Work to complete = Please give the number of lines in the material below that contain "method", and provide nothing besides that number.
------------------------------------------------------------------------
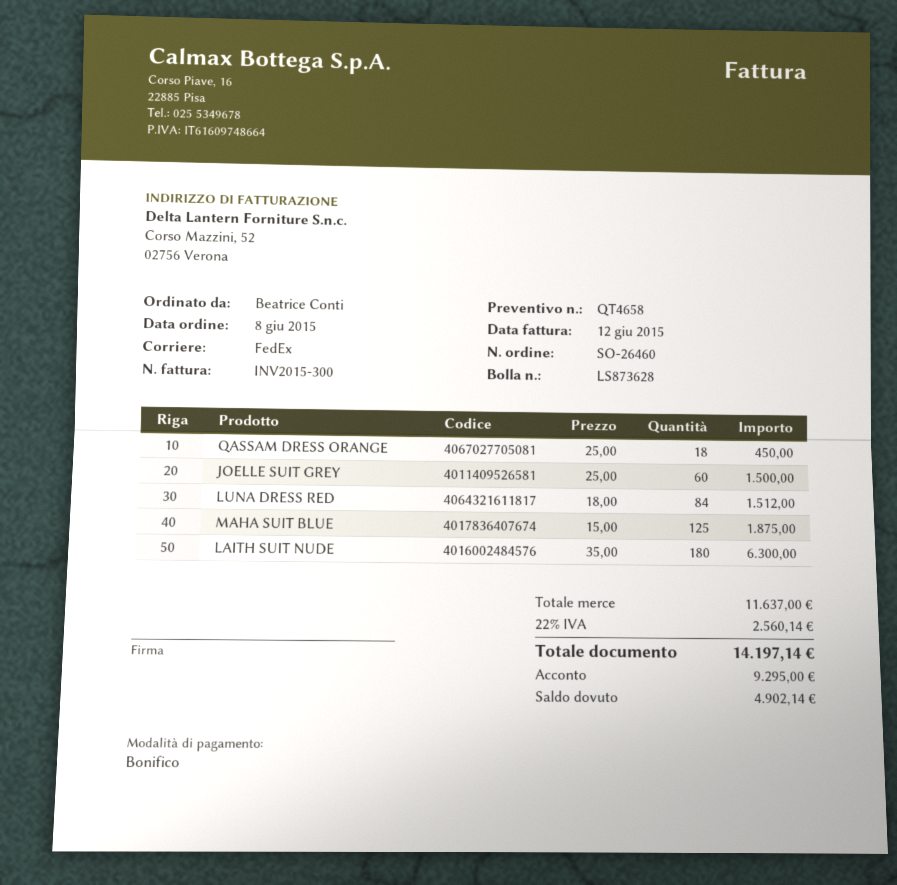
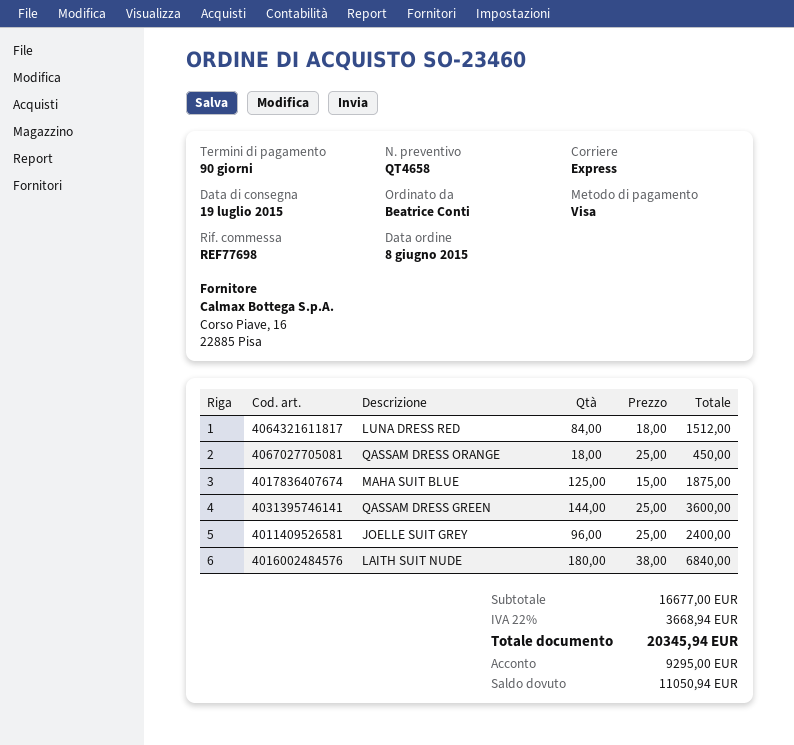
order number: SO-26460 -> SO-23460
payment method: bank transfer -> Visa
shipping method: FedEx -> express
JOELLE SUIT GREY: 60 x 25.00 = 1500.00 -> 96 x 25.00 = 2400.00
LAITH SUIT NUDE: 180 x 35.00 = 6300.00 -> 180 x 38.00 = 6840.00
QASSAM DRESS GREEN: none -> 144 x 25.00 = 3600.00
subtotal: 11637.00 -> 16677.00
tax: 22% = 2560.14 -> 22% = 3668.94
total: 14197.14 -> 20345.94
balance: 4902.14 -> 11050.94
------------------------------------------------------------------------
Output = 2